En 2017 viajamos a São Paulo con el objetivo de profundizar nuestro entendimiento sobre los usuarios brasileños que compraban hoteles a través de Despegar. La idea no era validar una solución puntual, sino observar el comportamiento real de las personas dentro del flujo y detectar oportunidades de mejora relevantes.

Realizamos una serie de pruebas presenciales, analizando distintos momentos del proceso de compra. Uno de esos hallazgos nos sorprendió particularmente por su impacto y, sobre todo, por lo poco visible que era hasta ese momento: la importancia del desayuno.

Un insight inesperado

Durante las entrevistas y pruebas, descubrimos que para una gran parte de los usuarios el desayuno era un factor clave en la decisión. No solo por el ahorro económico, sino por lo que representaba en términos de experiencia: empezar el día resuelto.

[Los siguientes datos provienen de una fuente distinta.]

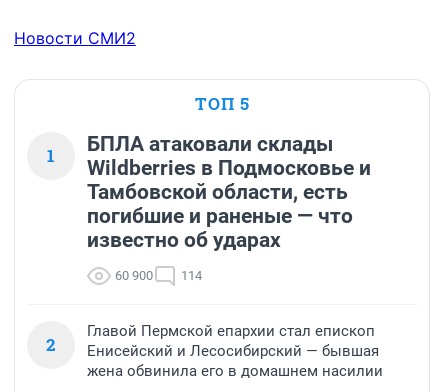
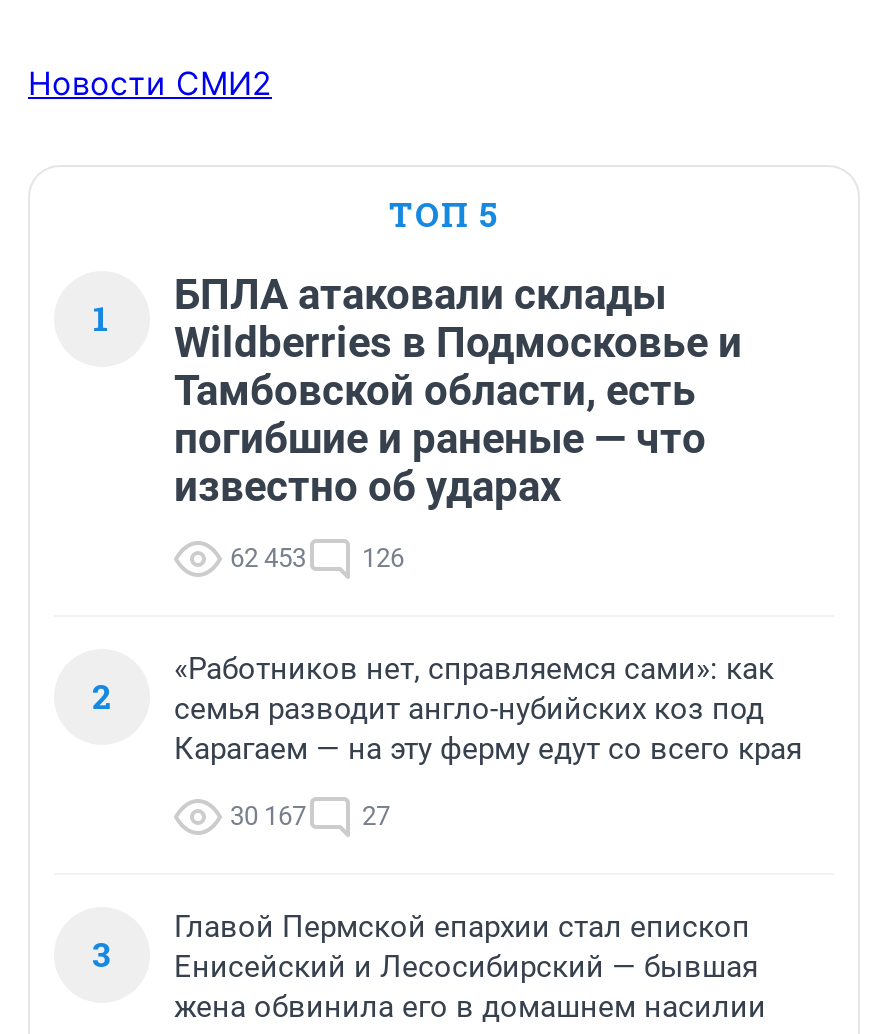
+ «Работников нет, справляемся сами»: как
+ семья разводит англо-нубийских коз под
+ Карагаем — на эту ферму едут со всего края
+ 30 167
+ 27
+ 3

- 60 900
+ 62 453

- 114
+ 126
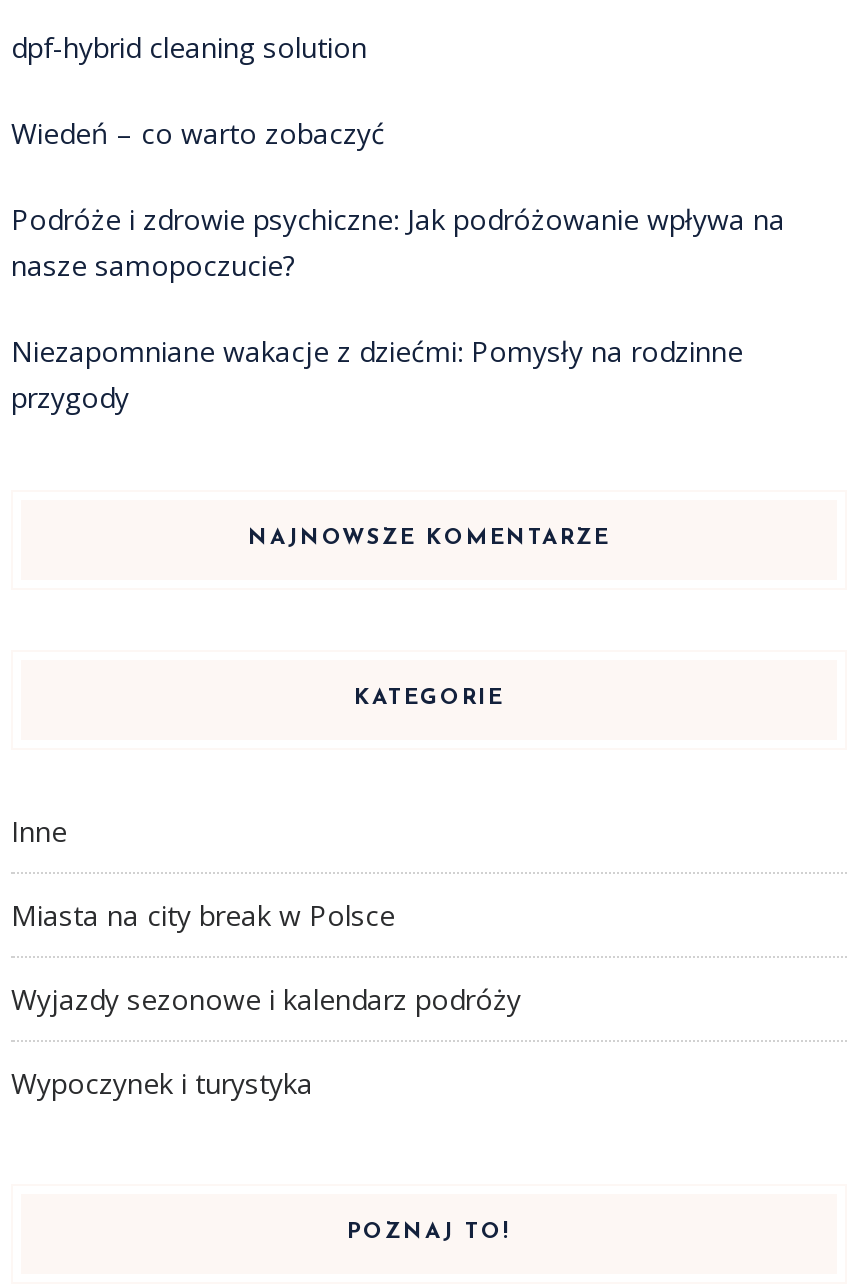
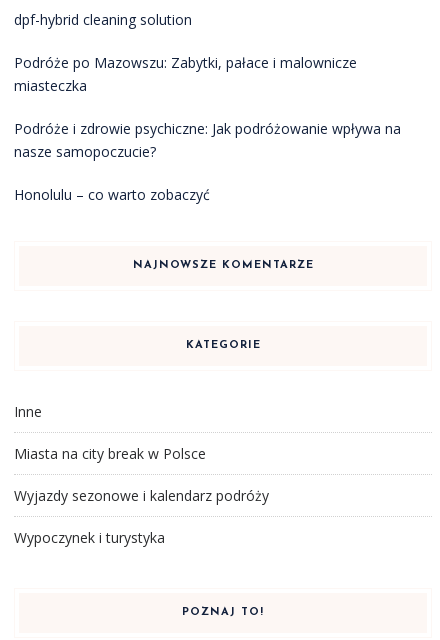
- Wiedeń – co warto zobaczyć
+ Podróże po Mazowszu: Zabytki, pałace i malownicze
+ miasteczka

moved down: Podróże i zdrowie psychiczne: Jak podróżowanie wpływa na | nasze samopoczucie?

- Niezapomniane wakacje z dziećmi: Pomysły na rodzinne
- przygody
+ Honolulu – co warto zobaczyć
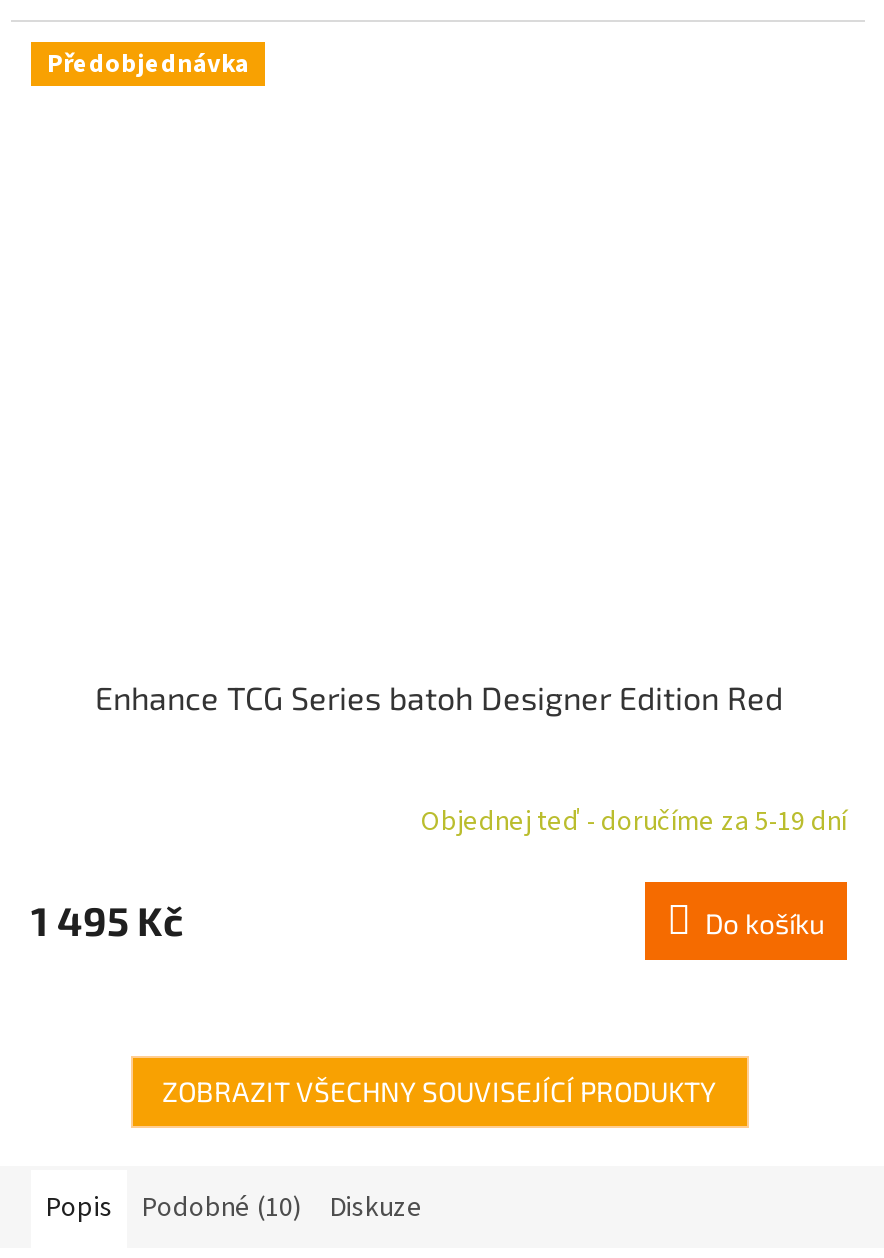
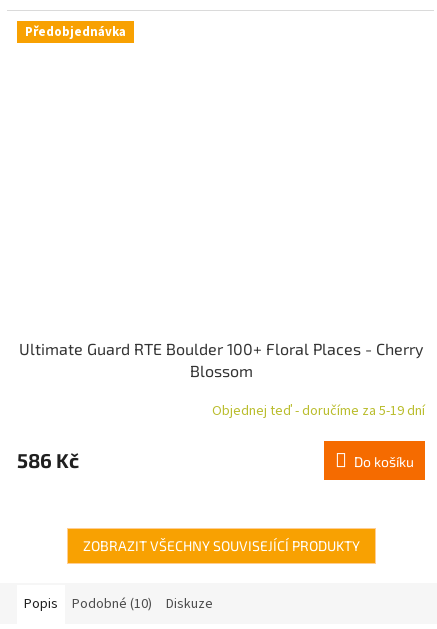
- Enhance TCG Series batoh Designer Edition Red
+ Ultimate Guard RTE Boulder 100+ Floral Places - Cherry
+ Blossom

- 1 495 Kč
+ 586 Kč
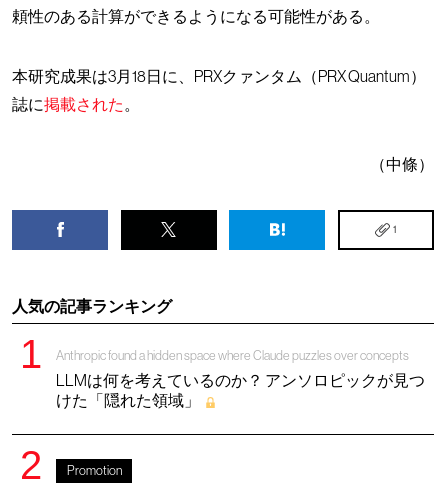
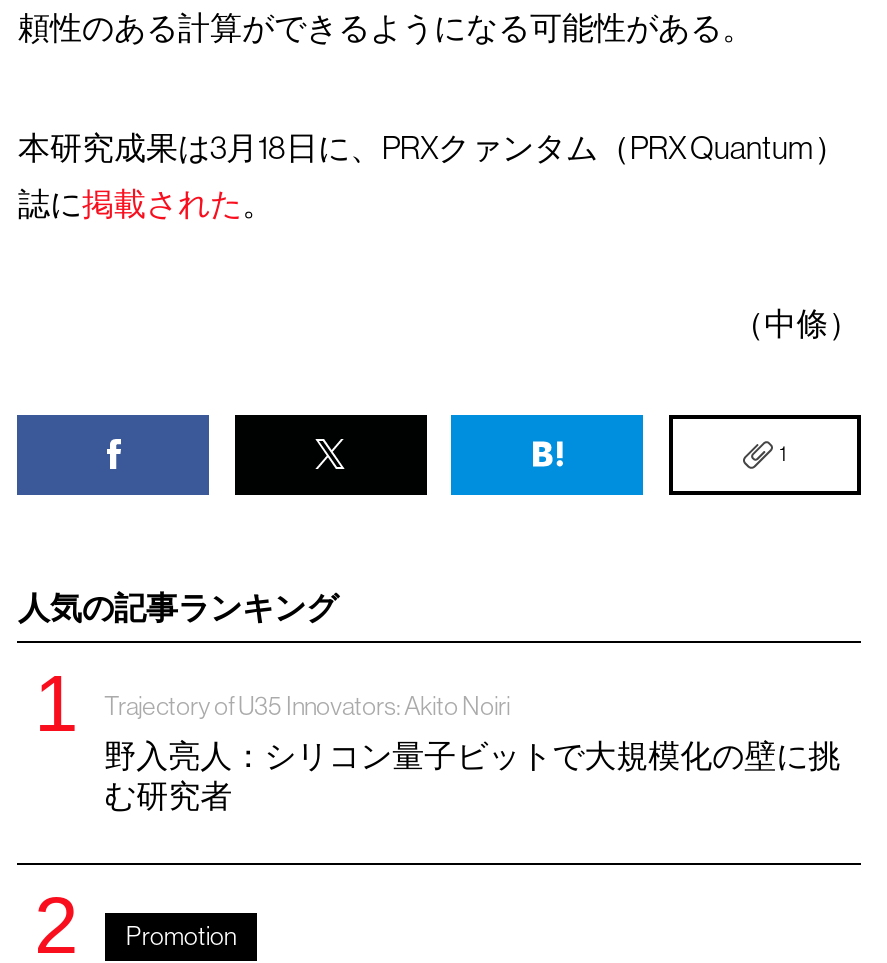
- Anthropic found a hidden space where Claude puzzles over concepts
+ Trajectory of U35 Innovators: Akito Noiri

- LLMは何を考えているのか？ アンソロピックが見つ
- けた「隠れた領域」
+ 野入亮人：シリコン量子ビットで大規模化の壁に挑
+ む研究者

Muchos usuarios preferían ver primero fotos reales del desayuno antes que profundizar en información del hotel o incluso en el precio, algo que iba completamente en contra de nuestras suposiciones iniciales.

El desayuno no era un detalle.

Era un disparador emocional y funcional.

De insight a hipótesis

A partir de ese descubrimiento, nos planteamos una pregunta simple pero potente:

¿qué pasa si ayudamos al usuario a entender el tipo de desayuno desde el primer momento?

Decidimos poner a prueba la hipótesis a través de un MVP que nos permitiera medir impacto sin intervenir de manera invasiva en el flujo existente.

La idea no era rediseñar la experiencia completa, sino agregar una capa de información que ayudara a decidir mejor.

Diseño como sistema de apoyo a la decisión

Para materializar la idea, generamos un sistema de ilustraciones que representara los distintos tipos de desayuno que ofrecían los hoteles: americano, buffet, continental, all inclusive, entre otros.